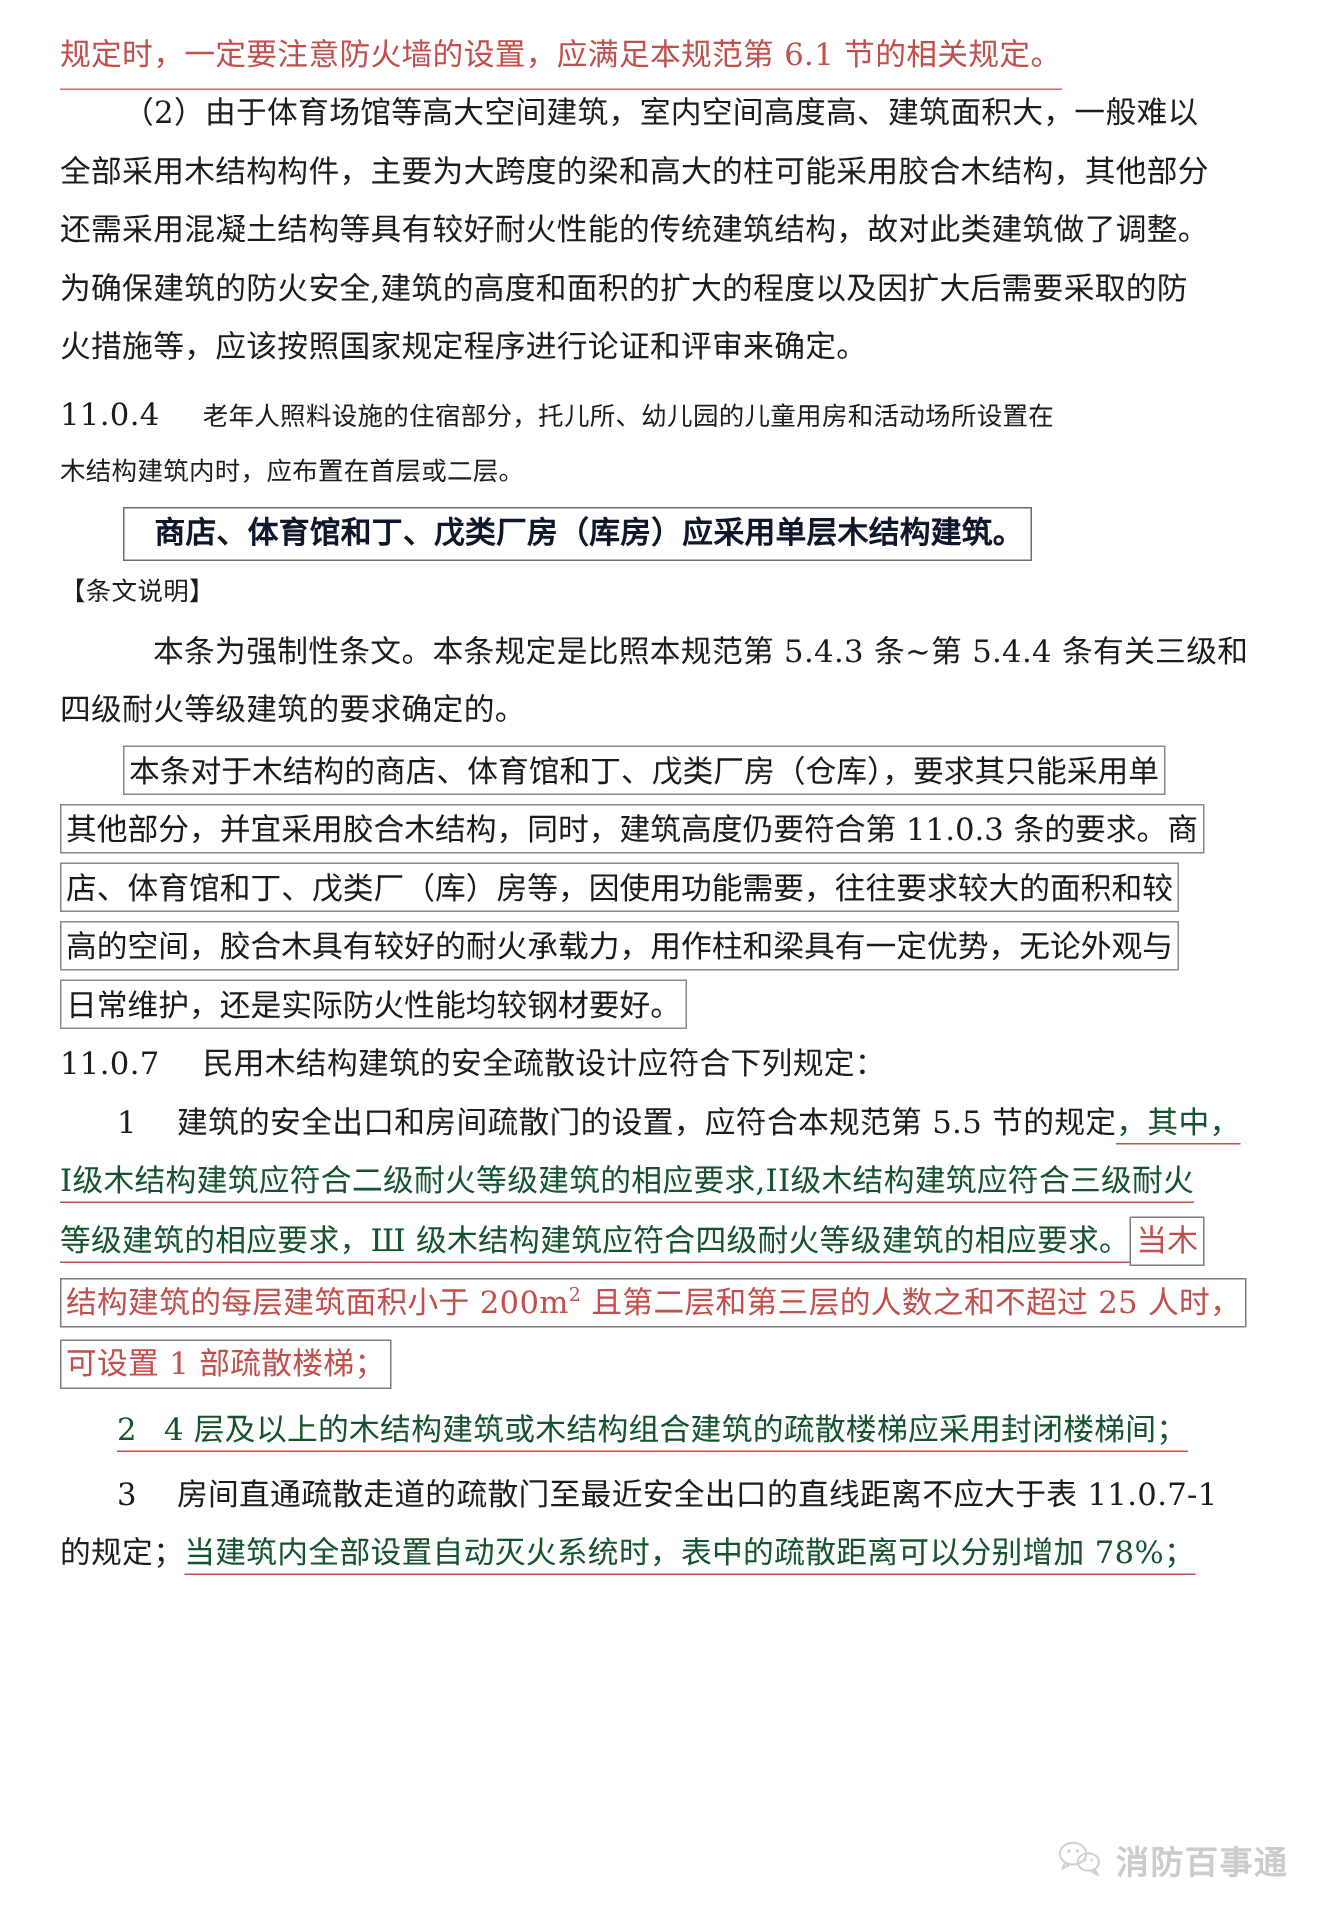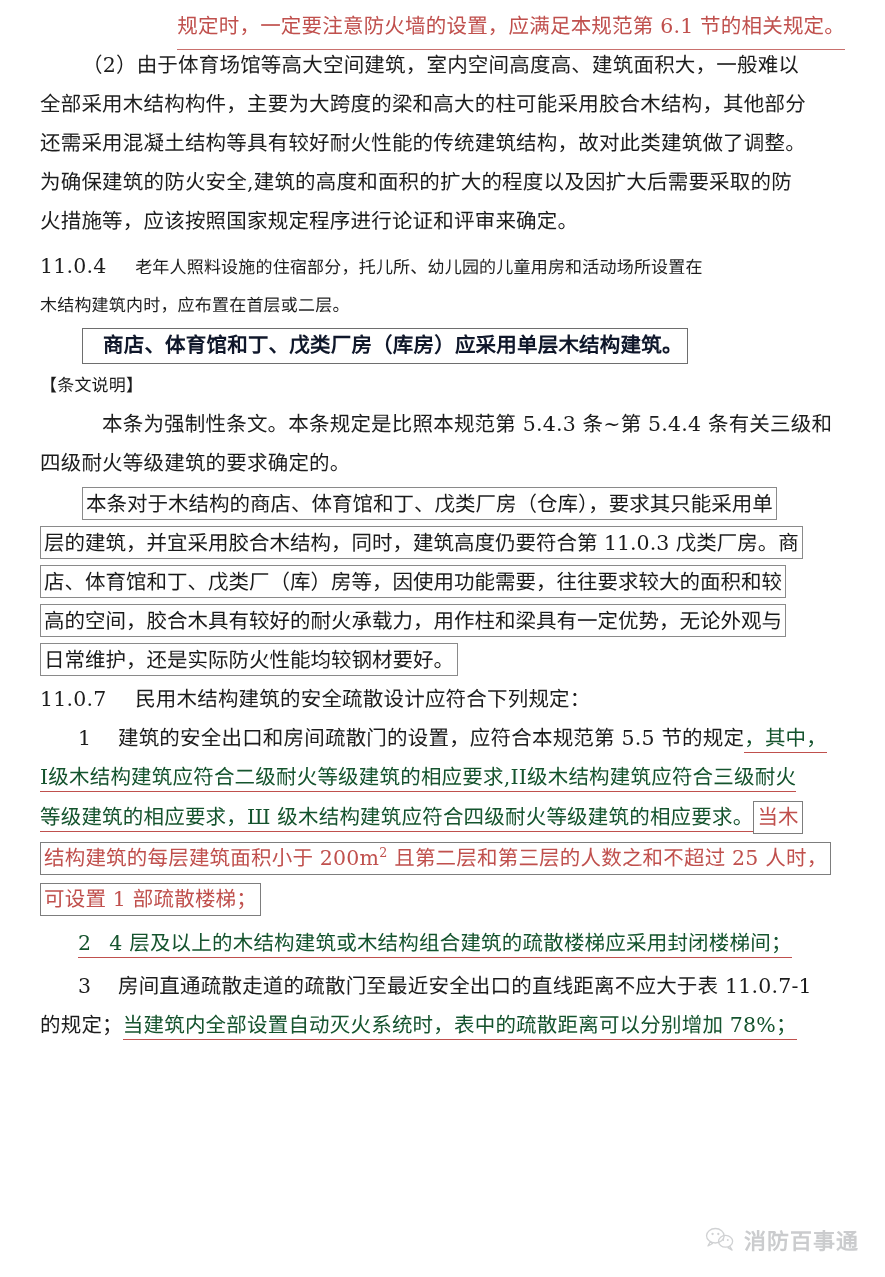--- a/index.html
+++ b/index.html
@@ -135,7 +135,7 @@
 <div class="page">
   <div class="body-col">
 
-    <div class="ln redline" style="margin-top:7px;text-align:right;">
+    <div class="ln redline" style="margin-top:17px;">
       <span class="uspan">规定时，一定要注意防火墙的设置，应满足本规范第 6.1 节的相关规定。</span>
     </div>
 

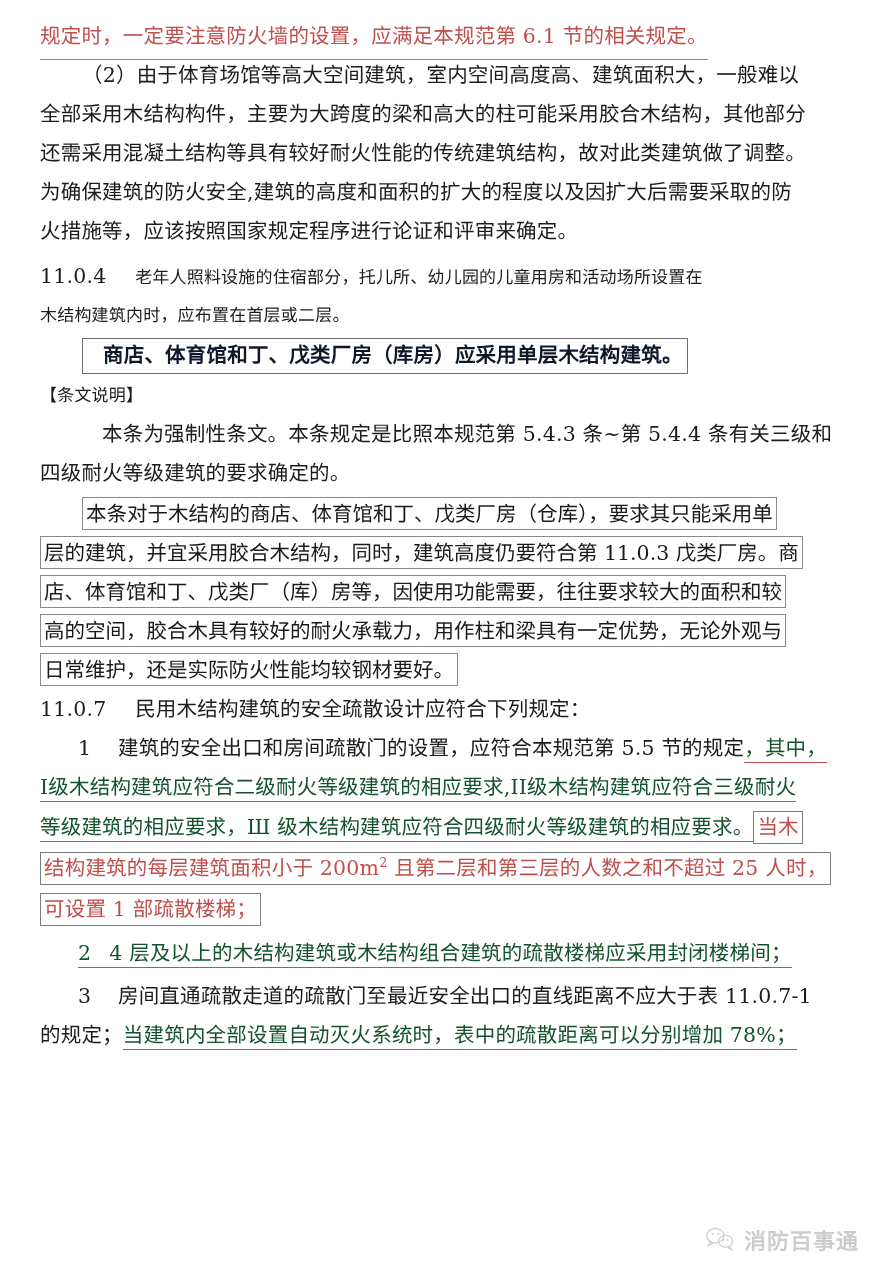--- a/index.html
+++ b/index.html
@@ -165,7 +165,7 @@
         <span class="cell">本条对于木结构的商店、体育馆和丁、戊类厂房（仓库），要求其只能采用单</span>
       </div>
       <div class="bl">
-        <span class="cell">层的建筑，并宜采用胶合木结构，同时，建筑高度仍要符合第 11.0.3 戊类厂房。商</span>
+        <span class="cell">其他部分，并宜采用胶合木结构，同时，建筑高度仍要符合第 11.0.3 条的要求。商</span>
       </div>
       <div class="bl">
         <span class="cell">店、体育馆和丁、戊类厂（库）房等，因使用功能需要，往往要求较大的面积和较</span>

Exercise directions:
What is needed here is an exact repetition of the listing above, pictures excluded.

Answer to the problem:
--- a/index.html
+++ b/index.html
@@ -135,7 +135,7 @@
 <div class="page">
   <div class="body-col">
 
-    <div class="ln redline" style="margin-top:7px;text-align:right;">
+    <div class="ln redline" style="margin-top:17px;">
       <span class="uspan">规定时，一定要注意防火墙的设置，应满足本规范第 6.1 节的相关规定。</span>
     </div>
 

--- a/index.html
+++ b/index.html
@@ -165,7 +165,7 @@
         <span class="cell">本条对于木结构的商店、体育馆和丁、戊类厂房（仓库），要求其只能采用单</span>
       </div>
       <div class="bl">
-        <span class="cell">层的建筑，并宜采用胶合木结构，同时，建筑高度仍要符合第 11.0.3 戊类厂房。商</span>
+        <span class="cell">其他部分，并宜采用胶合木结构，同时，建筑高度仍要符合第 11.0.3 条的要求。商</span>
       </div>
       <div class="bl">
         <span class="cell">店、体育馆和丁、戊类厂（库）房等，因使用功能需要，往往要求较大的面积和较</span>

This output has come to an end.